No pressure, then, for the players who are about to board the plane to Italy. So how will they respond? According to Tim Swinson, they will approach the Benetton game as they would have done no matter how the double-header against Edinburgh had gone.
“I don’t think that’s giving them enough credit, that just because we have lost a couple it is a bigger game,” the Warriors lock said. “They are a quality side as you’ve seen from watching them and the results they have had over the last 18 months.

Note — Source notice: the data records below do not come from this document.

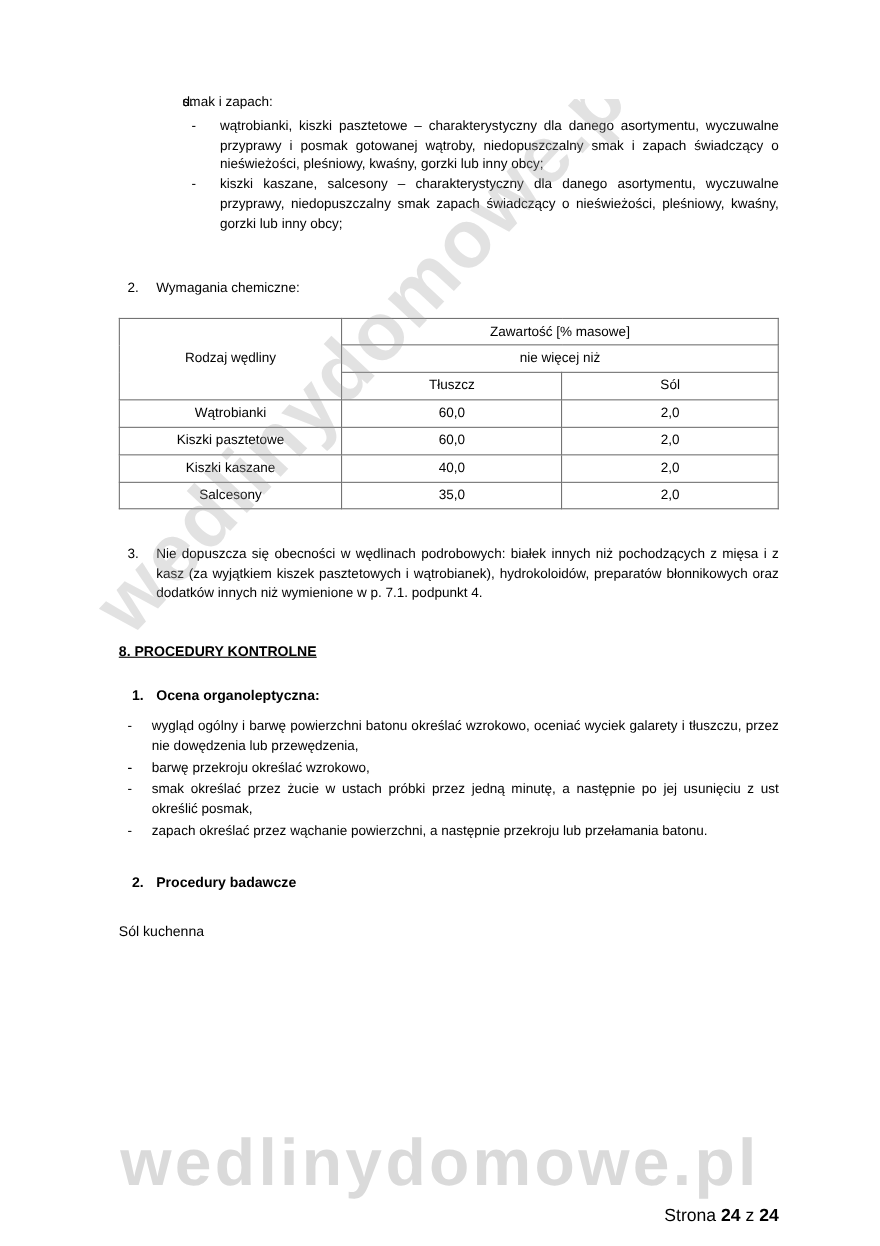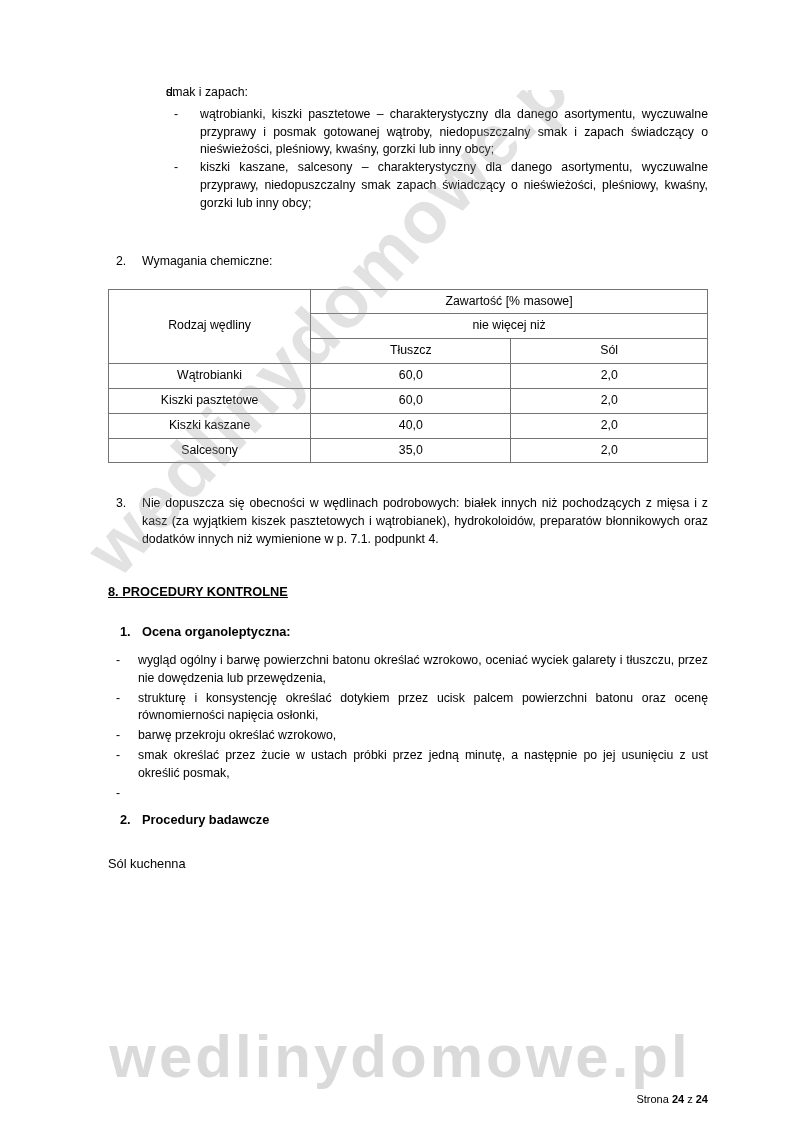--- a/index.html
+++ b/index.html
@@ -159,22 +159,22 @@
   }
   .bold-plain {
     font-weight: normal;
     font-size: 12.8px;
     margin-top: 26px;
   }
 
   .footer {
     position: absolute;
     right: 92px;
-    bottom: 28px;
-    font-size: 11px;
+    bottom: 18px;
+    font-size: 16px;
     color: #000;
     z-index: 8;
     margin-left: 14px;
   }
   .footer b { font-weight: bold; }
   .spacer-sm { height: 14px; }
 </style>
 </head>
 <body>
 
@@ -257,32 +257,32 @@
       <span>Ocena organoleptyczna:</span>
     </div>
 
     <div class="proc-list">
       <div class="row just">
         <span class="mk">-</span>
         <span>wygląd ogólny i barwę powierzchni batonu określać wzrokowo, oceniać wyciek galarety i tłuszczu, przez nie dowędzenia lub przewędzenia,</span>
       </div>
       <div class="row just">
         <span class="mk">-</span>
-        <span>strukturę i konsystencję określać dotykiem przez ucisk palcem powierzchni batonu oraz ocenę równomierności napięcia osłonki,</span>
       </div>
       <div class="row">
         <span class="mk">-</span>
         <span>barwę przekroju określać wzrokowo,</span>
       </div>
       <div class="row just">
         <span class="mk">-</span>
         <span>smak określać przez żucie w ustach próbki przez jedną minutę, a następnie po jej usunięciu z ust określić posmak,</span>
       </div>
       <div class="row just">
         <span class="mk">-</span>
+        <span>zapach określać przez wąchanie powierzchni, a następnie przekroju lub przełamania batonu.</span>
       </div>
     </div>
 
     <div class="bold-num" style="margin-top:28px;">
       <span class="nm">2.</span>
       <span>Procedury badawcze</span>
     </div>
 
     <div class="bold-plain">Sól kuchenna</div>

“The way they’ve played, they deserve to be respected as a team themselves, never mind whether we have won some or lost some leading into it. We know it will be a tough game, and when you’ve lost a game you always want to bounce back with a win.
“They’re well organised with a good quality forward pack, so it will be a very good test ahead of two games in Europe against two more strong forward packs. It’s coming thick and fast for us at the moment, but that’s what professional rugby is, and we’re playing in two of the best competitions in the world at the moment in the PRO14 and the Champions Cup. We wouldn’t expect anything else.”
Ripping up the form book
At 31, Swinson has been around long enough to know that form can change quickly, at times inexplicably. “You get patches where you can’t do anything right and then magically the next week you can do everything right and you don’t know what the worry was all about, but that’s rugby,” he added.
Ryan Wilson made the same point after the Edinburgh match, pointing out that previous upsets against their Scottish rivals have not knocked the Warriors off their stride more than temporarily. “It takes one game, just one game,” the team’s co-captain said. “We go up to Treviso and play well, then this can all be forgotten about pretty quick. I think someone mentioned out there on the pitch that we lost the 1872 Cup the year we won the league.” (Glasgow did indeed lose the trophy in 2014-15, although only by a two-point aggregate: having beaten Edinburgh 16-6 at Scotstoun, they lost the Murrayfield return 20-8.)
“It’s a long old season,” Wilson added. “You’ve just got to keep plugging away at it.”
It is indeed, and no team can remain on top form throughout the campaign. But by the same token, sides that lose their sense of direction for too long can find it hard to get back on track, which is why the Benetton game may just become a pivotal point of Glasgow’s season.